Edit tracking data:
****************

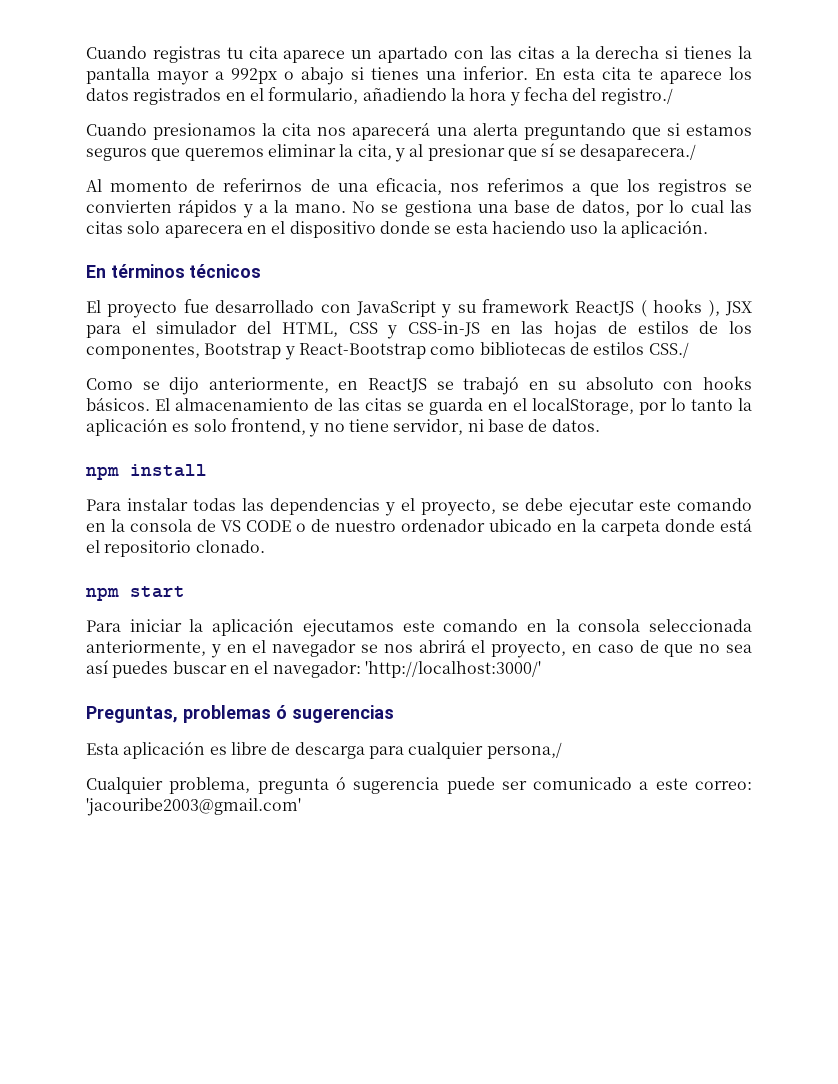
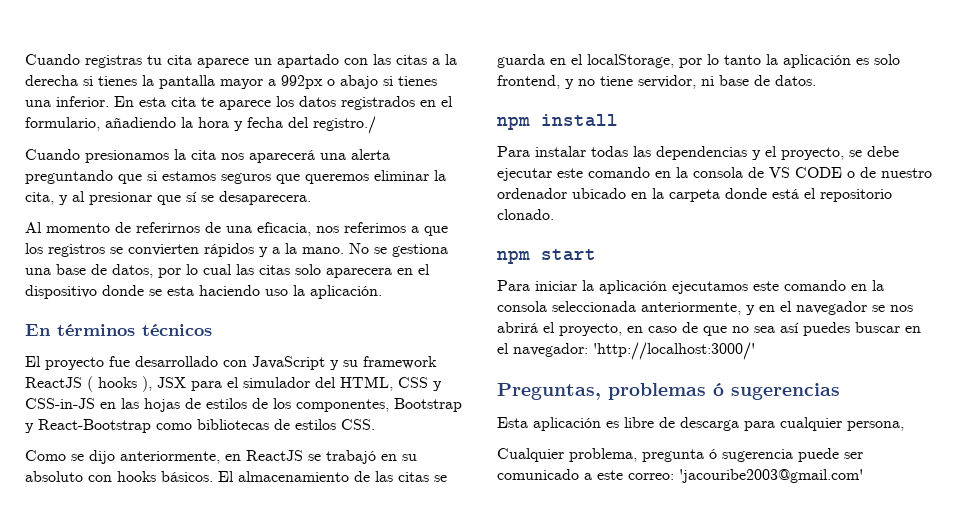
[579,144,696,161] desaparecera./ -> [219,191,311,205] desaparecera.
[648,342,689,358] CSS./ -> [341,419,375,430] CSS.
[486,742,562,759] persona,/ -> [847,421,904,431] persona,

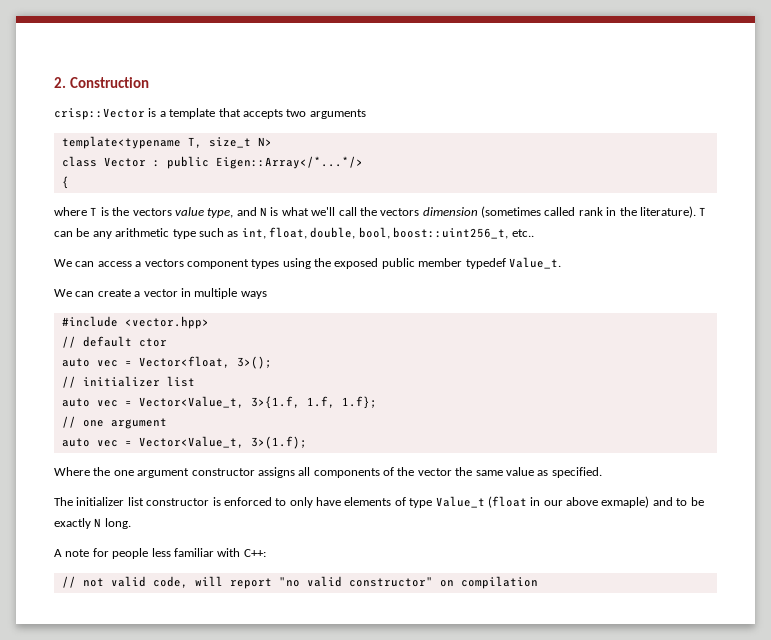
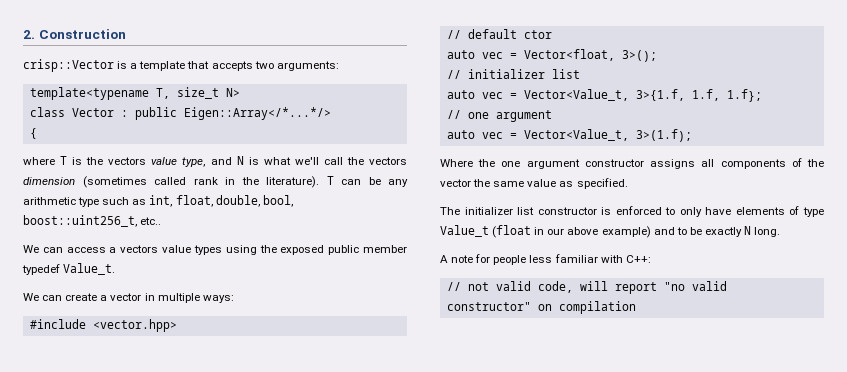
[309,109,366,119] arguments -> [276,61,339,71] arguments:
[186,259,249,269] component -> [162,245,192,253] value
[240,291,267,299] ways -> [202,295,234,303] ways:
[601,496,650,508] exmaple) -> [601,226,651,238] example)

****************

• _YOUR TASK_
Please print all the entries exactly as written, but drop the pictures.

• _SOLUTION TO THIS PROBLEM_
[579,144,696,161] desaparecera./ -> [219,191,311,205] desaparecera.
[648,342,689,358] CSS./ -> [341,419,375,430] CSS.
[486,742,562,759] persona,/ -> [847,421,904,431] persona,

[309,109,366,119] arguments -> [276,61,339,71] arguments:
[186,259,249,269] component -> [162,245,192,253] value
[240,291,267,299] ways -> [202,295,234,303] ways:
[601,496,650,508] exmaple) -> [601,226,651,238] example)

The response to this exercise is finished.